Sunday, January 29, 2012
McDonald’s Ornano
Paris
Café de Flore

Canadian film by Jean-Marc Vallée
With Vanessa Paradis, Kevin Parent, Hélène Florent
It’s a difficult gamble. How can you say good things about a film when almost everything points to it being a failure? A first story, in every way incestuous, between a mother Jacqueline and her Down’s syndrome son Laurent in 60’s Paris. We explore the feelings of “Mère Courage” (Mother Courage), who fights against all odds to save her son, against a society that grants him a life span of less than 25 years. In view of this accelerated life expectancy, little Laurent has also decided to rush everything and, at the age of 7 (look at that), falls madly in love with a little Down’s syndrome girl like himself. But not too badly.

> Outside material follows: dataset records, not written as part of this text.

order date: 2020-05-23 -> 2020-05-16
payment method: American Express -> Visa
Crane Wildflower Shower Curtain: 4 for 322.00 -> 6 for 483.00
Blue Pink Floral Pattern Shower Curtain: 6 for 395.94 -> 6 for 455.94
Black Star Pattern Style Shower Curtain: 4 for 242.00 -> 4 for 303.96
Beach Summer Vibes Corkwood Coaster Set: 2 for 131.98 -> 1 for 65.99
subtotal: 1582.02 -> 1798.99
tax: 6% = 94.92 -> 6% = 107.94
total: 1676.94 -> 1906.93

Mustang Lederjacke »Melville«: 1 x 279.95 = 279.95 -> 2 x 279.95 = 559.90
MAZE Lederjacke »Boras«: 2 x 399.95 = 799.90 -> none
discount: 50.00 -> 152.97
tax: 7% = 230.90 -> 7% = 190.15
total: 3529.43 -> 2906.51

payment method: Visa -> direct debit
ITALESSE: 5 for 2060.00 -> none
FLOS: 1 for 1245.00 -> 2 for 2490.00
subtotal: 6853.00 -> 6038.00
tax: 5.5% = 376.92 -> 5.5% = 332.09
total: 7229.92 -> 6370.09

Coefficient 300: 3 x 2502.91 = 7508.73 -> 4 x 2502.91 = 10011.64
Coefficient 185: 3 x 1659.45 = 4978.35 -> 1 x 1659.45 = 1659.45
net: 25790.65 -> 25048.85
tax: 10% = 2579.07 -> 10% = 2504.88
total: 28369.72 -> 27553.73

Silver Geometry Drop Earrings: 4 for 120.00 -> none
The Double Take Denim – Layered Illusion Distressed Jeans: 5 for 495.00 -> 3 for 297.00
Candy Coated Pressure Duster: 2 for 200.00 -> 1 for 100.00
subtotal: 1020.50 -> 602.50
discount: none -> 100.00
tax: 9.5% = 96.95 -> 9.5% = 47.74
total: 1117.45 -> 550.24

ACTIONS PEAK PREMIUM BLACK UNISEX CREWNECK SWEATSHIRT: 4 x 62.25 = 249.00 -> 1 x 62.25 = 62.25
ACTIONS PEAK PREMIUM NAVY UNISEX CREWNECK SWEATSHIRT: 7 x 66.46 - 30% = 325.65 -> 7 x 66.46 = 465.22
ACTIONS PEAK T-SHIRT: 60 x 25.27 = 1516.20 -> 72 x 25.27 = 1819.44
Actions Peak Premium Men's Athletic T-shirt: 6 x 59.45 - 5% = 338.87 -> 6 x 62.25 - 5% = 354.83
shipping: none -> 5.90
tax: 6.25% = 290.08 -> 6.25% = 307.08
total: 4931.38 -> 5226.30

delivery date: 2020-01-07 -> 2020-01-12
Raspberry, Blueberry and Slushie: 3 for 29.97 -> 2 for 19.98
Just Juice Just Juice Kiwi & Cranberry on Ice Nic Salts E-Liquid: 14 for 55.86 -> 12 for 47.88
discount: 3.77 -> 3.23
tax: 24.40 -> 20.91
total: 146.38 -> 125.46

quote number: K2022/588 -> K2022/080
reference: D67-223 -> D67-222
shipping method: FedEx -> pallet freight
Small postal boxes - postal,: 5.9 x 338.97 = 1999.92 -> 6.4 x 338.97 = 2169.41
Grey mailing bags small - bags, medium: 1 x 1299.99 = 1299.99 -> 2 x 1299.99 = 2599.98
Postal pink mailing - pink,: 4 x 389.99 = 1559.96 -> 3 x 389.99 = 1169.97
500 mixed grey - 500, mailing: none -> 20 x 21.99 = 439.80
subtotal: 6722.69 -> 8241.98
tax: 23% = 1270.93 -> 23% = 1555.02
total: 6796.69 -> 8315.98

A second story as warm and vulgar as this compilation of tattoos of dubious taste on these unparalleled smooth bodies. He, Antoine by name, is in his forties, an adored DJ in his spare time, but dressed in an – almost – three-piece suit when he mixes… Look for the mistake! In short, a sort of modern-day pop/romantic hero, who insists on true love at first sight, whatever the cost, but who doesn’t hesitate for long to leave his youthful love, as gothic as it is mystical, for a Cinderella whose regular AA meetings are the only thing that brings them together. The bottle or pill addiction as a hyphen, phew.
If the director of C.R.A.Z.Y. nailed it in 2005 with a young gay David Bowie fan who dares a difficult coming-out, in this Café de Flore he pushes the envelope of mediocrity. The story within the story of the story, that’s the concept. The brunette, a goth-mystic who sleepwalks every other night, sees in her dreams a little boy with Down’s syndrome, who is none other than Laurent, but who is also the image of her ex-partner. The secondary characters follow the same pattern. Too painful to conjugate here…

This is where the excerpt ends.